Une entreprise, pour changer, doit tenir compte du besoin de conservation qui, lui aussi, est une valeur. La course au changement n’est pas un progrès en soi. Une direction doit gérer la dialectique difficile de l’exigence du changement venu de l’extérieur (concurrence, performance, etc.) et du besoin de conservation qu’exprime, en interne, le corps social.
Le changement a toujours l’air positif en soi, mais il peut être source d’instabilité. La conservation a quant à elle, plutôt une connotation négative alors même qu’elle permet de trouver une stabilité et de maintenir un esprit collectif. Les syndicats sont des agents de conservation. Et dans de telles configurations, les syndicats sont des forces de conservation bénéfiques. Il faut trouver le bon dosage et le bon rythme.
Comment la transmission des connaissances et du savoir favorise-t-elle le progrès dans les relations au travail ?

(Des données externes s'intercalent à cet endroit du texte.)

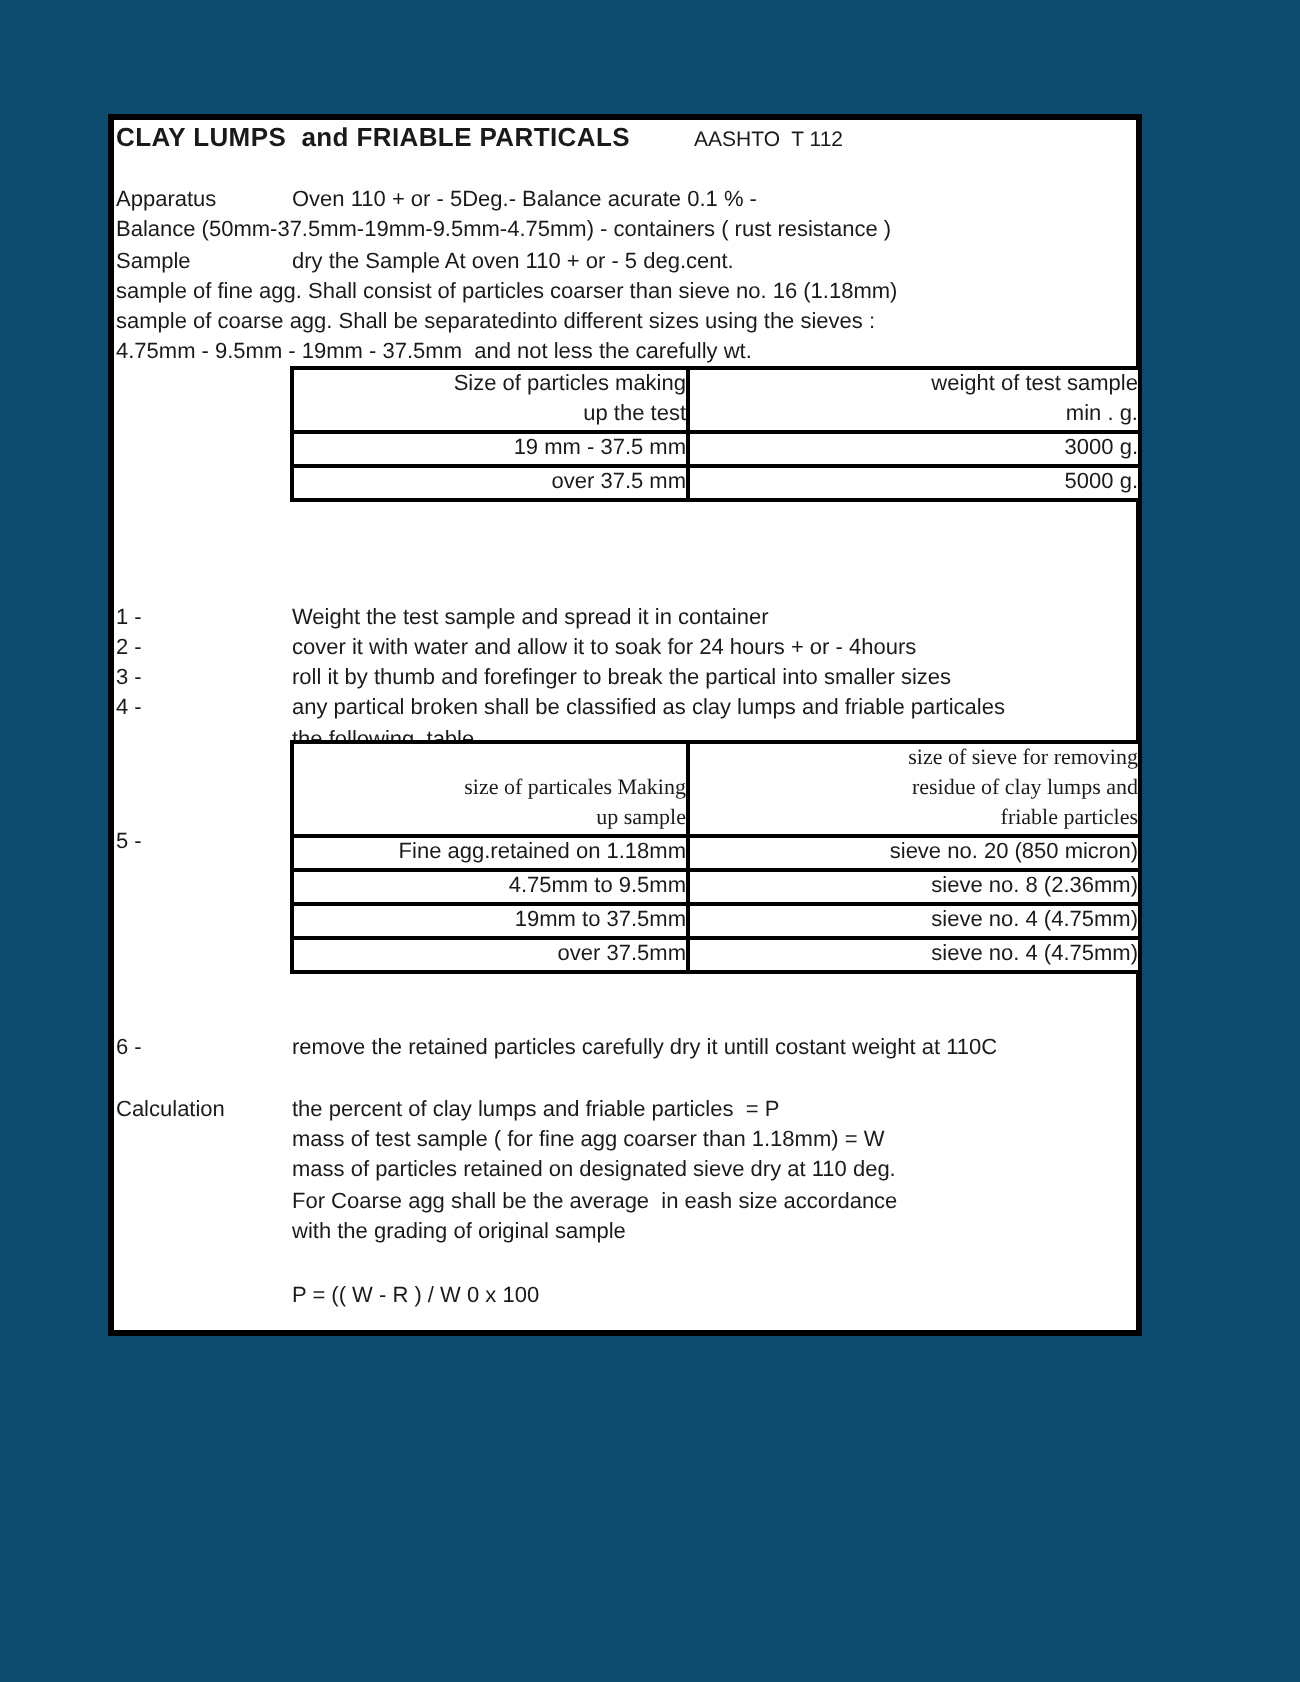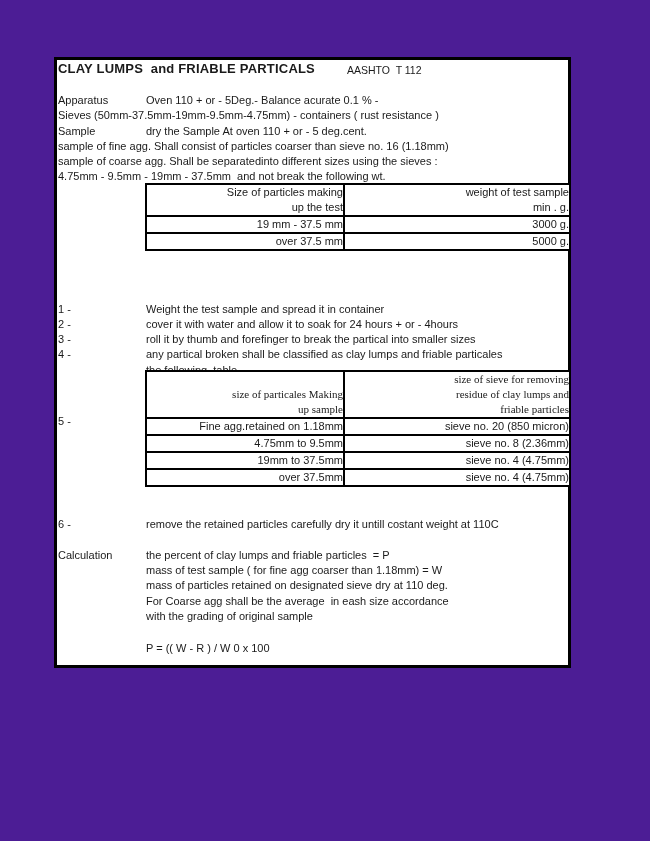"CLAY LUMPS and FRIABLE PARTICALS" .page { background: #4c1d95 -> #0c4a6e }
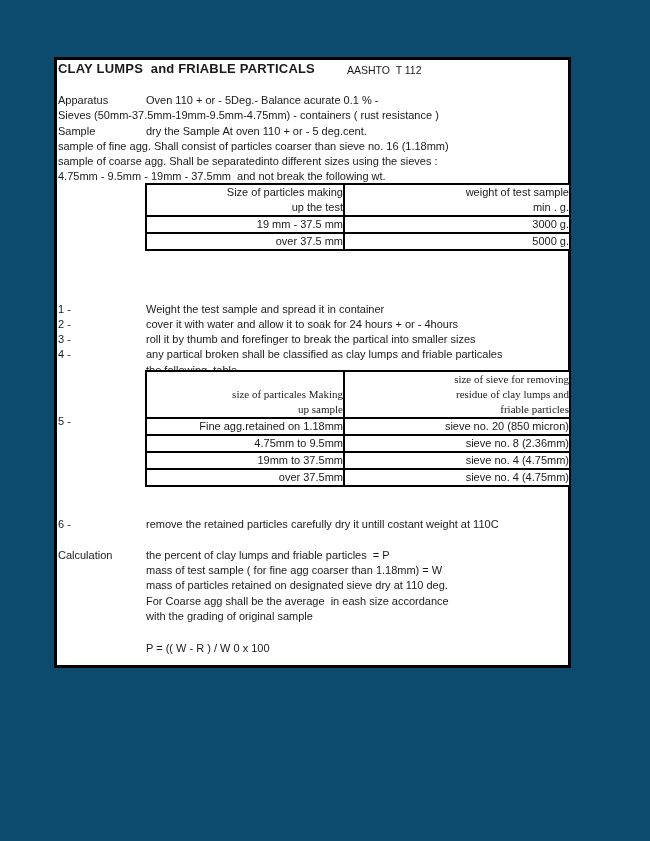"Sieves (50mm-37.5mm-19mm-9.5mm-4.75mm) -" div.line { text: Sieves -> Balance }
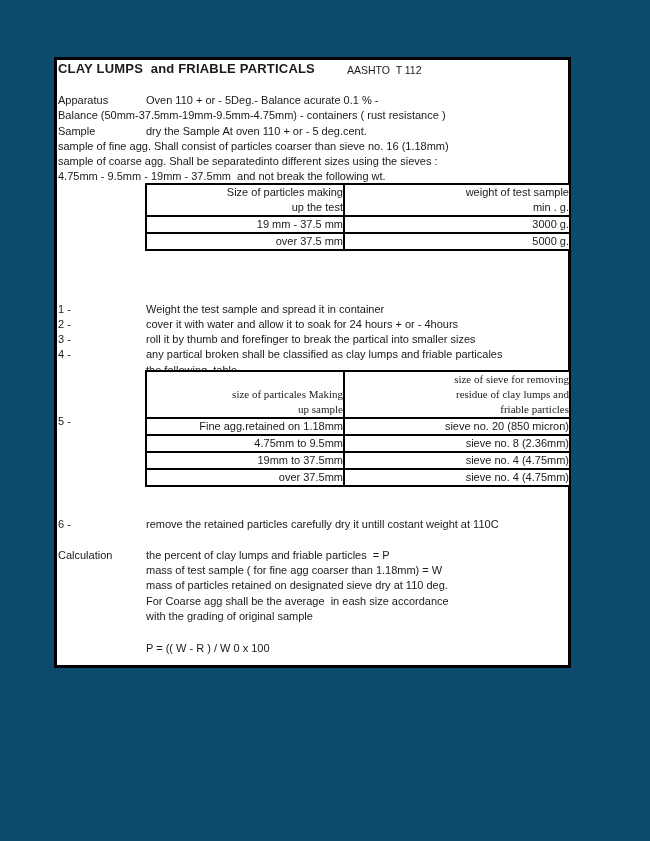"4.75mm - 9.5mm - 19mm" div.line { text: break the following -> less the carefully }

La capacité d’assembler pour produire, et de rassembler pour donner un sentiment d’appartenance, de transmission, est très importante. Cette transmission des savoirs n’est pas qu’affaire de livres mais bien d’expérience. Il est des savoirs qui ne peuvent se transmettre que par les Anciens. La capacité à inscrire la relation dans la durée, c’est aussi ça le sens de l’entreprise. La performance d’une entreprise s’éprouve dans la durée, au contraire d’un calcul de rentabilité financière. C’est la raison pour laquelle les PME sont mieux équipées pour le long terme que les grandes entreprises. La dimension familiale et patrimoniale y est souvent plus forte.